Q: When speaking with municipal buyers or large contractors, do you position the G1 primarily as a labor replacement or as a force multiplier that reshapes how human crews are deployed? How does that framing change the way CFOs think about ROI versus business continuity?
A: We prefer to position G1 as a “force multiplier.”
Its heavy-duty capability does not only improve day-to-day operational efficiency, but more importantly helps commercial customers expand into additional scenarios. It enables them to find solutions in incremental markets and extend their existing business models, rather than simply replacing labor on a one-to-one basis.
Q: The modular design of G1 suggests a philosophy that goes beyond seasonal mowing. Was modularity driven more by engineering ambition or by observing how idle capital erodes equipment ROI in winter months, and where did the biggest technical compromises appear in building a year-round platform?
A: Commercial customers face more complex operating scenarios. Mowing is our most common and universal entry point, but at a more fundamental level, customers need equipment that works across all seasons.
Modularity allows the platform to better match user needs beyond just winter use. It also enables us to deploy different modules for different commercial scenarios, rather than limiting the product to a single function.
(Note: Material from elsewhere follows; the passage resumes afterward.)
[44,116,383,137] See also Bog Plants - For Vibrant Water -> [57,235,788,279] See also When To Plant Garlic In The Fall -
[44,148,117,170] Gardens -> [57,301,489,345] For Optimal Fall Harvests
Q: You’ve worked directly across markets like Japan, Australia, and the US, each with very different landscape standards and risk tolerance. Have you found that customers in different regions define “a job well done” in fundamentally different ways, and how does PandaG encode those differences into a standardized machine?
A: The core differences are usually not between countries, but between different commercial scenarios.
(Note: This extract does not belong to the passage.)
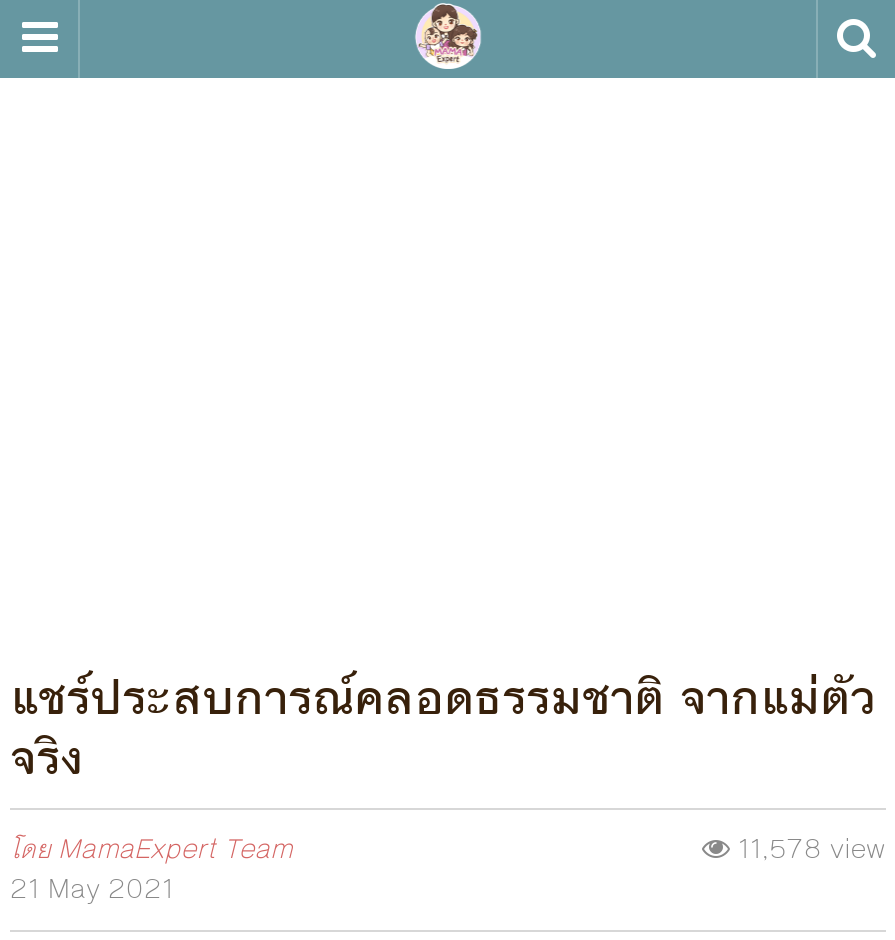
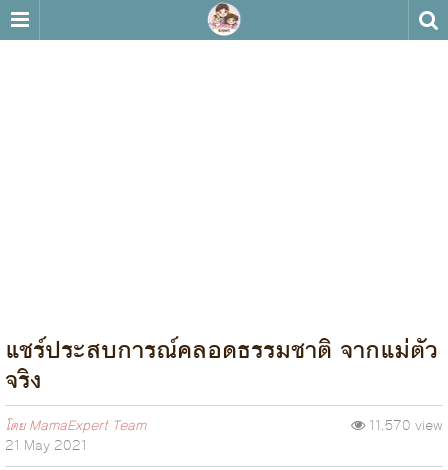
[738,828,886,872] 11,578 view -> [369,415,443,437] 11,570 view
For example, the definition of “a job well done” is very different for manicured lawns compared to steep slopes. Through extensive testing across different scenarios, we not only segment the hardware, but also develop differentiated navigation and operation algorithms, allowing us to build and iterate navigation models tailored to specific vertical scenarios.
Q: Some competitors are moving toward Robotics-as-a-Service models that bypass traditional dealers. Why did PandaG choose to build local service and dealer networks instead, and do you believe large-scale physical AI adoption ultimately requires humans to remain in the operational loop?
A: Mowing is an industry that places strong emphasis on local service and responsiveness.
For commercial customers, having the right product and algorithms is only the first step. Ongoing support and on-site deployment are especially important. In addition, commercial customers rarely view delivery as a one-time event — their operating needs tend to evolve over time.
Therefore, even though building local service and dealer networks requires more time and upfront cost, we believe it is necessary in order to better meet customer needs.
Q: As fleets of G1 units map terrain through LiDAR and vision, they inevitably generate high-resolution spatial data. Do you see PandaG evolving primarily as a hardware company, or as a long-term spatial intelligence platform where data becomes as strategic as machines?
A: We believe PandaG will evolve into a productive intelligent spatial platform.
Each commercial environment has its own vertical data and scenario-specific navigation requirements. By continuously iterating on both the data and the navigation algorithms, each scenario can develop its own optimized solution.
Q: Looking back at PandaG’s early assumptions, what belief about technology, customers, or markets turned out to be wrong in practice? If you could send a message to yourself at the beginning of this journey, what is the most counter-intuitive lesson you would insist on learning sooner?
A: One important lesson we learned is the need to stay committed to iterating within real commercial scenarios, even when, at the beginning, those scenarios did not appear to be fully validated by the market.